Von nun an sollten auch alle Höfe inmitten oder nah bei den Parzellen liegen. Das hieß in der Praxis: Die Bauern zogen aus! Viele verlegten ihre Höfe und zogen fort aus dem Dorfkern, hin zu ihren neu abgesteckten Feldern. Hier hatten sie dann keine Nachbarn mehr, dafür aber viel Platz und zusammenhängende Parzellen, die sie sinnvoll bewirtschaften konnten. Da sich nun auch die Fruchtfolge durchsetzte, stieg die Produktion tatsächlich um ein Vielfaches.

Der Nachteil der Laga skifte war, dass alte gewachsene Dorfkerne regelrecht ausbluteten. Ein Strukturwandel mit großen Konsequenzen, dem man noch heute ein wenig die Schuld an aktuellen Problemen gibt. Die Abwanderung aus dem ländlichen Raum ist ein Problem für viele Gemeinden. Das soziale und kulturelle Leben findet weitgehend in den größeren Ortschaften statt („tätort“), während kleinere Dörfer ums Überleben kämpfen.
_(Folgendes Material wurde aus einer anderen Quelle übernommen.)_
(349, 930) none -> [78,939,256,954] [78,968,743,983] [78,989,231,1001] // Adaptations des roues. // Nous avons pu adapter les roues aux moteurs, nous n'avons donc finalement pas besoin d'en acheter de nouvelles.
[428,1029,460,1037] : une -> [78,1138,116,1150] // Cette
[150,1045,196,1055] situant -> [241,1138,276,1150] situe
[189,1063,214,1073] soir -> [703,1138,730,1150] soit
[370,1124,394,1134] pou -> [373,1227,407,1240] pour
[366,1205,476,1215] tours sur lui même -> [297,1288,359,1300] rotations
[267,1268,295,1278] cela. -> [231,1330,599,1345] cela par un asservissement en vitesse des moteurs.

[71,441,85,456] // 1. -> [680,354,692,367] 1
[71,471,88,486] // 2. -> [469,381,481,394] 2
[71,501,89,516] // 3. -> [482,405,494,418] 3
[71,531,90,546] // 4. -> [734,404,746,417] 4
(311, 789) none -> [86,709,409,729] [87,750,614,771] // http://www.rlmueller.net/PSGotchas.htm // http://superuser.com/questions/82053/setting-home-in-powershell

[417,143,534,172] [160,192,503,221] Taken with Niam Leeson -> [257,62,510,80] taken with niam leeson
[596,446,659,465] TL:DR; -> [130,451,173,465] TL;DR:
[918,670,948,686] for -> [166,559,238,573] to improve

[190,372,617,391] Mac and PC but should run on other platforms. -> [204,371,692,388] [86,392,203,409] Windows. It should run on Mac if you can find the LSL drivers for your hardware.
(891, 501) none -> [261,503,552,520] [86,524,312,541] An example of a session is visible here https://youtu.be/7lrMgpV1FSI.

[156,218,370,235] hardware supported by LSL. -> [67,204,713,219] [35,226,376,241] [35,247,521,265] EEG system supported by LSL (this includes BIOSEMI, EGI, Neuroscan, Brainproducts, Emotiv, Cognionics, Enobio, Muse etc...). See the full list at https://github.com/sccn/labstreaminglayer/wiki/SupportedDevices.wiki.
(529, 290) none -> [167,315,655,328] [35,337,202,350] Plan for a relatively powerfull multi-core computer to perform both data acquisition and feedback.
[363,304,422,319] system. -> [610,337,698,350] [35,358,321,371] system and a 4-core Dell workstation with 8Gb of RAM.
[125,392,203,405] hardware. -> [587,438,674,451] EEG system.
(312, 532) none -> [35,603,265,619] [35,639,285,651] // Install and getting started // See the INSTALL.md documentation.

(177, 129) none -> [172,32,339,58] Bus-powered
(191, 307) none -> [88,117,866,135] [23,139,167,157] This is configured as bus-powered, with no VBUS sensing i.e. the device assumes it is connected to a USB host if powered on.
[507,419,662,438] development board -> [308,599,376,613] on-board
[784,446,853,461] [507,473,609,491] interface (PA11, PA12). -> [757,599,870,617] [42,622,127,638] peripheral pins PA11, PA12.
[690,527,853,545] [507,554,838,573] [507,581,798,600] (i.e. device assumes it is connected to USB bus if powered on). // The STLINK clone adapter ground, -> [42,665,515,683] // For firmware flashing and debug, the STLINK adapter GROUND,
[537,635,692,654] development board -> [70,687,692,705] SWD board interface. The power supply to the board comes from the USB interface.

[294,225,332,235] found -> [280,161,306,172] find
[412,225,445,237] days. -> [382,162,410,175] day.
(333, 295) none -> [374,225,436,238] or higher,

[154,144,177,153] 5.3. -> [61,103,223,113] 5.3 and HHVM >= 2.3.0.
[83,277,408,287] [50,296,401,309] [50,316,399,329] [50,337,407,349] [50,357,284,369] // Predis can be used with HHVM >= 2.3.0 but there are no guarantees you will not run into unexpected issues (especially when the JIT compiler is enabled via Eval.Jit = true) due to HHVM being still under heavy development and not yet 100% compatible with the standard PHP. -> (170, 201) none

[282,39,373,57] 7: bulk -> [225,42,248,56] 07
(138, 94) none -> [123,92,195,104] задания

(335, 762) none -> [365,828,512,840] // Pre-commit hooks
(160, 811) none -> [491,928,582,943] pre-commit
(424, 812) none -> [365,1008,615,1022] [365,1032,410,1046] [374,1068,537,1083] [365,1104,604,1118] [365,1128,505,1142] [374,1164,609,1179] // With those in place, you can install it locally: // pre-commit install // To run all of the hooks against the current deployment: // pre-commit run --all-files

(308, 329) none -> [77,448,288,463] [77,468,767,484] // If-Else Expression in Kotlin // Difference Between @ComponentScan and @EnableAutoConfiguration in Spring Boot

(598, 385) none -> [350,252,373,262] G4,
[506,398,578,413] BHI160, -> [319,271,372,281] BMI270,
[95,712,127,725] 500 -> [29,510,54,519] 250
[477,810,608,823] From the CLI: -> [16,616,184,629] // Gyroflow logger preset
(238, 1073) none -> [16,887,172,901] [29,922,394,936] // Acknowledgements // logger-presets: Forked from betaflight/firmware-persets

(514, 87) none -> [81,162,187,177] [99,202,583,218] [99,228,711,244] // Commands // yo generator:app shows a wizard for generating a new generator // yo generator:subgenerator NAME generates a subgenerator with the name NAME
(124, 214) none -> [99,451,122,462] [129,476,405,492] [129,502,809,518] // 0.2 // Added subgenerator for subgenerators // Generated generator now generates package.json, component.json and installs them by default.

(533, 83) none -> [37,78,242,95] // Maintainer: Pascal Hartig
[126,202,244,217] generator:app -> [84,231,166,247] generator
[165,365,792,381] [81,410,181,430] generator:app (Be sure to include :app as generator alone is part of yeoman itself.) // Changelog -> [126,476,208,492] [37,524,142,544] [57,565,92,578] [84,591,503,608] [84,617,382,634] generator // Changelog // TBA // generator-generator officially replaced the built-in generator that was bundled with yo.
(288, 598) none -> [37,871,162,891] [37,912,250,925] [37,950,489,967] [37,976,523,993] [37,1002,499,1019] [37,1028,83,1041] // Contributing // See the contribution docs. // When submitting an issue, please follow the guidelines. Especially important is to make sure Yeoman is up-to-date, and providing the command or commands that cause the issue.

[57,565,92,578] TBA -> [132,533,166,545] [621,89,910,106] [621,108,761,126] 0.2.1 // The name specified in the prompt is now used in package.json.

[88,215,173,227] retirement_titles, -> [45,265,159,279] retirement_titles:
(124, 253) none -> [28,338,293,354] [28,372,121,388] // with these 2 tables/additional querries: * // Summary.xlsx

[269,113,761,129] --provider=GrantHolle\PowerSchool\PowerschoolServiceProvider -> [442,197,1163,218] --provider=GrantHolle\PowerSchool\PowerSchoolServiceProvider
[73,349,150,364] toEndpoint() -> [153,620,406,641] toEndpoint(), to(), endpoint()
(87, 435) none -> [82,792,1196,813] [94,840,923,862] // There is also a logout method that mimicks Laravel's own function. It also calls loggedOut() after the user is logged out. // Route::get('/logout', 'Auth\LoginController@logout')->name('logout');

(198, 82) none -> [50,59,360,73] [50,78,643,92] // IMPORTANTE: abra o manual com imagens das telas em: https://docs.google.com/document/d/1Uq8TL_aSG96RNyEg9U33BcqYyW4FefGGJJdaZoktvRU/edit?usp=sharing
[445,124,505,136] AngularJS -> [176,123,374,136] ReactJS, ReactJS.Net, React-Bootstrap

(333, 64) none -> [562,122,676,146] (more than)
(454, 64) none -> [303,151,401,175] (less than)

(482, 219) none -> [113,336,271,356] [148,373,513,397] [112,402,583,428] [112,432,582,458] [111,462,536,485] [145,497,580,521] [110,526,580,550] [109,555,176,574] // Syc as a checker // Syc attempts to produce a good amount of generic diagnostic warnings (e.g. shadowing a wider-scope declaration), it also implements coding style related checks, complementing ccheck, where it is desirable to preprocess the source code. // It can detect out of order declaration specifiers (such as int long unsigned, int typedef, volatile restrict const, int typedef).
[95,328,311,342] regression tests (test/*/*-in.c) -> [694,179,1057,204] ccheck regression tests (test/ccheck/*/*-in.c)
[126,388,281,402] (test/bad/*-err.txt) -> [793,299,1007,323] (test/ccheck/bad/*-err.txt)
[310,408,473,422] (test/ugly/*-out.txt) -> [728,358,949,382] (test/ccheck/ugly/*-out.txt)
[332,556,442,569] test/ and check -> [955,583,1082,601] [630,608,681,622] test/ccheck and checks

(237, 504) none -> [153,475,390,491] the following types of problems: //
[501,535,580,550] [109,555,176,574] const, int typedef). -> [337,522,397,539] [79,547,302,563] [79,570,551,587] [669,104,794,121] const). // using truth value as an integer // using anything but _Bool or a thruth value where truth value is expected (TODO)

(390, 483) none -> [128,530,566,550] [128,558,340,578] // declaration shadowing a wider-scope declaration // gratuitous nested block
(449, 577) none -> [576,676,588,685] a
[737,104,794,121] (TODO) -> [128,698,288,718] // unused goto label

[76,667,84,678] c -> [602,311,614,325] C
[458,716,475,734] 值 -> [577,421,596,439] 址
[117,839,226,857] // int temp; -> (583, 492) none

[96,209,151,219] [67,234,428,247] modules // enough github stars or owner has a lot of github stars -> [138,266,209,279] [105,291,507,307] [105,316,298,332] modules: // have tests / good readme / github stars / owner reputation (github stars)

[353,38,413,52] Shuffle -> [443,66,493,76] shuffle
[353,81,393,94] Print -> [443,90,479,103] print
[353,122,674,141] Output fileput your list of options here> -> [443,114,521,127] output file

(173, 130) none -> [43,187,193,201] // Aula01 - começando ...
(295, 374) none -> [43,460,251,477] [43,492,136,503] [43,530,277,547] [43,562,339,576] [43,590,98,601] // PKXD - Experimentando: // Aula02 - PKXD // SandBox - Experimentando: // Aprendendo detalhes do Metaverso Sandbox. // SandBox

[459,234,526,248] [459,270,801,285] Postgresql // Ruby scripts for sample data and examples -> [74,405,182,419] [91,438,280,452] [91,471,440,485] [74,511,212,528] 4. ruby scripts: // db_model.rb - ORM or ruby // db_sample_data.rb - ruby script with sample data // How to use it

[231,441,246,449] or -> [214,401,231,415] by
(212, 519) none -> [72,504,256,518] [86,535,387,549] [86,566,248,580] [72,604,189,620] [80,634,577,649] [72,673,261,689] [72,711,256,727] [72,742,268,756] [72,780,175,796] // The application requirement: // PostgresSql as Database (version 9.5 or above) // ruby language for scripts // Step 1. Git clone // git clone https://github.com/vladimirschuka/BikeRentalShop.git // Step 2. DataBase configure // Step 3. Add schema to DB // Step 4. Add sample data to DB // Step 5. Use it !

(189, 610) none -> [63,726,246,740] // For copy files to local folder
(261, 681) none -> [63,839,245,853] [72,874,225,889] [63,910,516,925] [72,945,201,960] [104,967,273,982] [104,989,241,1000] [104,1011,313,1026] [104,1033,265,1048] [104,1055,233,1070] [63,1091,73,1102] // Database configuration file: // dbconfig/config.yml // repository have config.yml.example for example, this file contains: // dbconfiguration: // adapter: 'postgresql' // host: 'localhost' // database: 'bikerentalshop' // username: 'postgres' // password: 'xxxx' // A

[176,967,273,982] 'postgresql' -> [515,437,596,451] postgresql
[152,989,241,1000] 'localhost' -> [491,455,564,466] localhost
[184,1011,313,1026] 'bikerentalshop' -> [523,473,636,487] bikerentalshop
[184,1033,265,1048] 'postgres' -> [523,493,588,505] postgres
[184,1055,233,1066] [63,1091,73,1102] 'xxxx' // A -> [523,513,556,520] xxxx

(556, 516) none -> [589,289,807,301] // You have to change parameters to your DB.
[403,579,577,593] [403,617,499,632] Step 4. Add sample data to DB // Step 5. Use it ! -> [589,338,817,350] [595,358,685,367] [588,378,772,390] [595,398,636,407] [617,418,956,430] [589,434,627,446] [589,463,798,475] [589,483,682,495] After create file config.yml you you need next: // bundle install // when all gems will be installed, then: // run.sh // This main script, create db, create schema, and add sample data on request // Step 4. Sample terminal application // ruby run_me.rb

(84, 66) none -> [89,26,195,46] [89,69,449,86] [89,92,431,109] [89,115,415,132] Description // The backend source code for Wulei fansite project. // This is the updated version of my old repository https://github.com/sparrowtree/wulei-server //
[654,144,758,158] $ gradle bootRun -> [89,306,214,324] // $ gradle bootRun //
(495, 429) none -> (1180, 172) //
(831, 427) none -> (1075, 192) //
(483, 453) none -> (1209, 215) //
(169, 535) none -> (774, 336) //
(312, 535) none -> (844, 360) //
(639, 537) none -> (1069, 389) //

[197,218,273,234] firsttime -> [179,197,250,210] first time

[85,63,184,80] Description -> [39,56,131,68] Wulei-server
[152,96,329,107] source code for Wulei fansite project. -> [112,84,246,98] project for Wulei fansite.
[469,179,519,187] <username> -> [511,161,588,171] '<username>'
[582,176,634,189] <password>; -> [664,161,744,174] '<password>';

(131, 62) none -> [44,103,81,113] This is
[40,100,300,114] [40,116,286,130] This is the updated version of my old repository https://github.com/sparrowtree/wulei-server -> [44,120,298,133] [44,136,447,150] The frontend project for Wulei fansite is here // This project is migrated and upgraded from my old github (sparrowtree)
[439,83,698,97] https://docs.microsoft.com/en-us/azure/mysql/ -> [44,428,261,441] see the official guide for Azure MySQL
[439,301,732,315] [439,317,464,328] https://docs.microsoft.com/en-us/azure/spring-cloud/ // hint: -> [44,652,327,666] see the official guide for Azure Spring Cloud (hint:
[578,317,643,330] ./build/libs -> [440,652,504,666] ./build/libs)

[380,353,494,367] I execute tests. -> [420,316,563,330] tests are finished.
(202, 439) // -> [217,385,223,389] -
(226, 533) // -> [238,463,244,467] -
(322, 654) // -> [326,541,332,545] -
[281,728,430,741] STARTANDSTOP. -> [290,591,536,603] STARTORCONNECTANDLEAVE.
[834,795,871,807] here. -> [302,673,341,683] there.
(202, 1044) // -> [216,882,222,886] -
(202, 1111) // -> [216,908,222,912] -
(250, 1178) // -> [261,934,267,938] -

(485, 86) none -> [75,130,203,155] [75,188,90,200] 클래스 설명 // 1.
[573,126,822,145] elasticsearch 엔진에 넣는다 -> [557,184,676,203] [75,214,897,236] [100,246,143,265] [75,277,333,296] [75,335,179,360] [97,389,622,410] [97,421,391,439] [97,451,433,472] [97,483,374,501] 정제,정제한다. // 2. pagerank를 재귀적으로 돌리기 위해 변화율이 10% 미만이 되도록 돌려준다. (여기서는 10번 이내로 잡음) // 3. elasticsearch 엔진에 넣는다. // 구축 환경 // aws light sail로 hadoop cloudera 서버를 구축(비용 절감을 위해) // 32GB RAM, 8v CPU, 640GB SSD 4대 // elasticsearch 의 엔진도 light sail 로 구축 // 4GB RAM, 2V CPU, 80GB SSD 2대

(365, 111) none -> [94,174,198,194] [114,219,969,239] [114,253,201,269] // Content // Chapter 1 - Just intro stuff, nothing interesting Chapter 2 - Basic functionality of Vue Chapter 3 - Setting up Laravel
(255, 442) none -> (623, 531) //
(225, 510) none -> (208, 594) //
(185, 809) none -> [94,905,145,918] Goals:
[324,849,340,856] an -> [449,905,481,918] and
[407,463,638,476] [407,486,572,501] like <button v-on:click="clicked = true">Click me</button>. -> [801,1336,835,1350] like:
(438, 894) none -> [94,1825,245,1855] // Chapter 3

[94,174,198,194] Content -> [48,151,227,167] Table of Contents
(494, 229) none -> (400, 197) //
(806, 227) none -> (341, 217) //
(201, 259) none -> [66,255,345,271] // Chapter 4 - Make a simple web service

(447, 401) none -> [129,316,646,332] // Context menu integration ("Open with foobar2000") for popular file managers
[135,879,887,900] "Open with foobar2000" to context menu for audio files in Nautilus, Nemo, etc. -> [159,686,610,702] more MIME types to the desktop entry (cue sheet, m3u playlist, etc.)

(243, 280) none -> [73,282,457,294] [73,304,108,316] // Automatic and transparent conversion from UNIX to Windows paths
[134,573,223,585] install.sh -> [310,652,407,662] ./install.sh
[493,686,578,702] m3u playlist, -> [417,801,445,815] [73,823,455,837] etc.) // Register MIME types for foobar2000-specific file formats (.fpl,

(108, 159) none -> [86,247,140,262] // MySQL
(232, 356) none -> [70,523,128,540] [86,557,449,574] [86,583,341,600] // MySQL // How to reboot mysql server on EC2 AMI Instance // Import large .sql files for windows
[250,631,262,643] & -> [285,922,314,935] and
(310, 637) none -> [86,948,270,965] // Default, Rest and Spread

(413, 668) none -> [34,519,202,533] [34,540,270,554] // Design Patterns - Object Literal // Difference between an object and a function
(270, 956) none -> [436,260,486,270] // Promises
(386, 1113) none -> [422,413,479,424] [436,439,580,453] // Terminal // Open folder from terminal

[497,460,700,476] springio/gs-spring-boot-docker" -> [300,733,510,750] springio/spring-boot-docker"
In manchen Regionen hat sich die Bodenreform „laga skifte“ allerdings nie durchgesetzt, so etwa in Dalarna. Tatsächlich sind viele ländliche Traditionen dort noch besonders lebendig.

Mehr über die große Flurreform von 1827, auf schwedisch, bei => Historiesajten.

  • Aktuelle Fakten zur Landwirtschaft in Schweden: In Schweden sind rund 171000 Menschen in der Landwirtschaft beschäftigt. Die Branche mit Nebenerwerbszweigen steht für 1,2 Prozent der Beschäfigung des Landes (ohne Forstwirtschaft und Lebensmittelindustrie). Die meisten Landwirte sind Milchbauern, sie stehen für 20 Prozent der gesamten schwedischen Landwirtschaftsproduktion. Es gibt heute rund 63000 Bauernhöfe in Schweden, dabei wird die Größe der einzelnen Betriebe immer größer: im Durchschnitt nun 40 Hektar. 1970 gab es noch über 120000 Höfe, die im Durchschnitt nur halb so groß waren wie heute. Quelle: => Jordbruksverket.